Just to add more information, in the case it helps for further discussion.
The mixed model is the same for all approaches:
y = Xb + Za + e
where,
y = observations (phenotypes)
X = matrix accounting fixed effects
b = vector of fixed effects for each observation
Z = matrix addressing jth marker information within the ith animal
a = marker effects
e = residual term (noise)
As I said, each approach considers different prior distribution for
a.
So, in...
GBLUP - ai ~ N(0, sigma[a]^2)
Bayes A - ai ~ t(0, v, sigma[a]^2)
also, for Meuwissen,
ai ~N(0, sigma[ai]^2) quiSqrd[v]^-2 sigma[a]^-2
Bayes B - ai ~ pi(0) + (1-pi)t(0,v, sigma[a]^2)
(a fraction "pi" of markers has zero effect and another (1-pi) fraction has t distribution)
Lasso - ai ~ λ/2 exp (-λ|ai|)
Is it possible to implement such priors for "a"?
If not, is there another strategy I could implement in order to force an approximation for these priors?

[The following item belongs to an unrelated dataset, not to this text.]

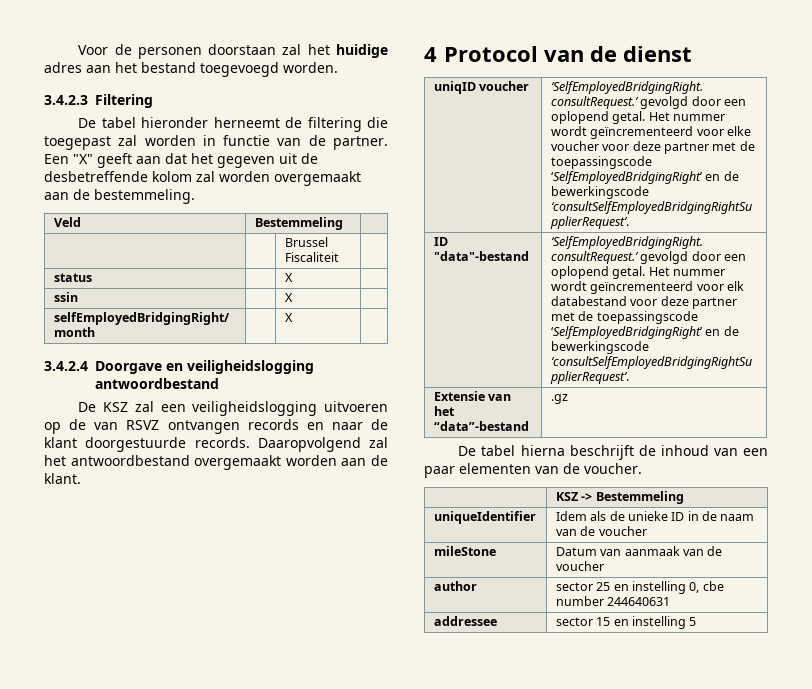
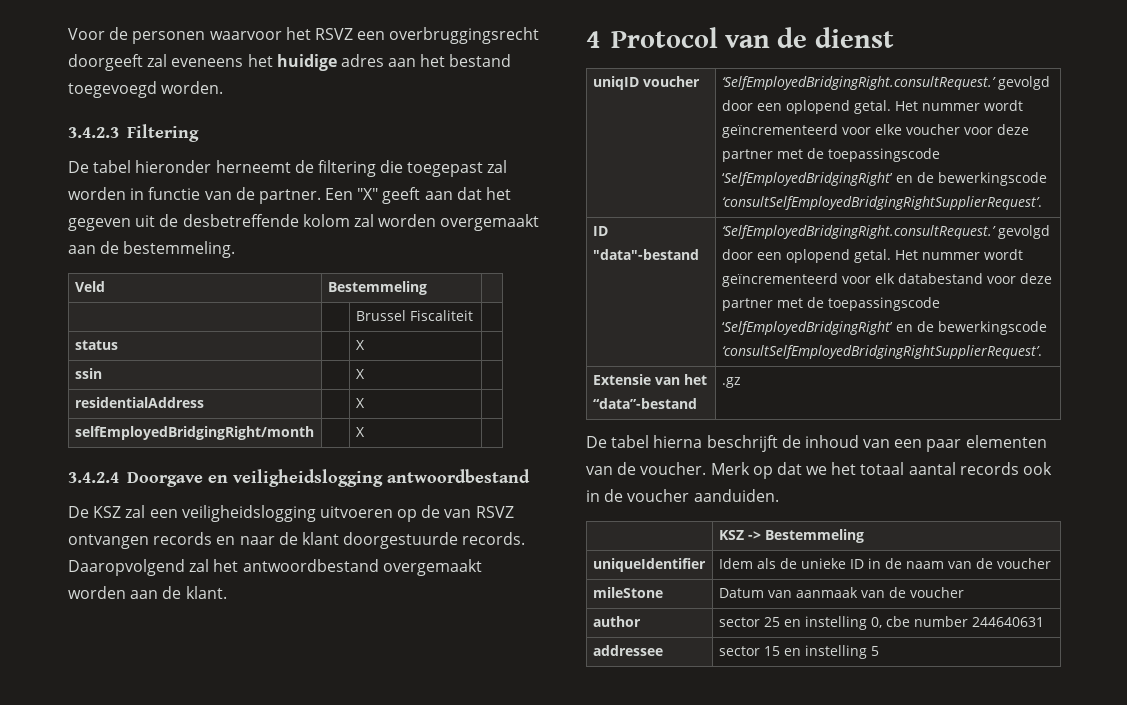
- Voor de personen doorstaan zal het huidige adres aan het bestand toegevoegd worden.
+ Voor de personen waarvoor het RSVZ een overbruggingsrecht doorgeeft zal eveneens het huidige adres aan het bestand toegevoegd worden.
+ residentialAddress | | X |
+ Merk op dat we het totaal aantal records ook in de voucher aanduiden.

(using Gaussian-like priors)
I was thinking, if maybe we could approximate the t distribution by the normal distribution as in...
http://www.m-hikari.com/ams/ams-2015/ams-49-52-2015/zogheibAMS49-52-2015.pdfWould it be feasible?
Another strategy would be applying weights for the marker effects (using Ridge Regression), that would get updated after each iteration.
I really think INLA method is an opportunity for turning Bayesian approach more widely applied in genomics.
I don't really need to do Bayes A, B... etc.... exactly as they are.
If there is a way to adapt INLA in order to implement different priors for "a", or adapt a mixture in order to approximate it to less skewed normal, then I want to try it.
Again, sorry for the long massage Prof. Rue.
I've been thinking of it and got to write ideas down.
Best regards and thank you for the attention.